- Rolą sygnalisty jest przede wszystkim sygnalizowanie i naprawianie tego co w organizacji dziej się źle. Dyrektywa ma zapewnić takiej osobie ochronę przed działaniami o charakterze represyjnym, dyskryminującym i innymi - wyjaśnia Robert Gnieździa z kancelarii Chmielniak adwokaci.
Jak będą chronieni sygnaliści? - Dyrektywa podpowiada pewne rozwiązania.
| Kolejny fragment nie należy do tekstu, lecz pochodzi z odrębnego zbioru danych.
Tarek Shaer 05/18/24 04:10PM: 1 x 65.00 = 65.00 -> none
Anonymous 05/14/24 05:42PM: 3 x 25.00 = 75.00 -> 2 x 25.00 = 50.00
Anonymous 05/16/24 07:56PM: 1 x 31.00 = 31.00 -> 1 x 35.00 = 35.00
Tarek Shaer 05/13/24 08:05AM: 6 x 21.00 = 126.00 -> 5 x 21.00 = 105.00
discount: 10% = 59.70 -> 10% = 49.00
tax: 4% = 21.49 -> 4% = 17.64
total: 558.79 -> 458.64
Poza tym w Polsce już mamy kilka ustaw, które się na ten temat wypowiadają. Mamy takie rozwiązania np. w prawie bankowym (procedura anonimowego zgłaszania nieprawidłowości) albo w ustawie o przeciwdziałaniu praniu brudnych pieniędzy oraz finansowaniu terroryzmu. Dyrektywa pozostawia szczegóły wdrożenia państwom członkowskim, ale eliminuje wszelkie działania represyjne wobec sygnalisty. Czyli np. zakaz rozwiązywania umowy o pracę, zakaz degradacji na niższe stanowisko, zakaz cofania licencji, brak dostępu do szkoleń, czy innych form dyskryminacji w miejscu pracy.
Każda organizacja zatrudniająca powyżej 50 osób będzie musiała być objęta postanowieniami implementowanej dyrektywy i jest zobligowana wdrożyć kanały anonimowego zgłaszania nieprawidłowości. Z badań wynika, że większość nieprawidłowości w firmach wykrywana jest właśnie poprzez zasygnalizowanie, ze coś niedobrego dzieje się. To, jak te rozwiązania będą wyglądały, zależy od naszego ustawodawcy; taka jest specyfika dyrektywy.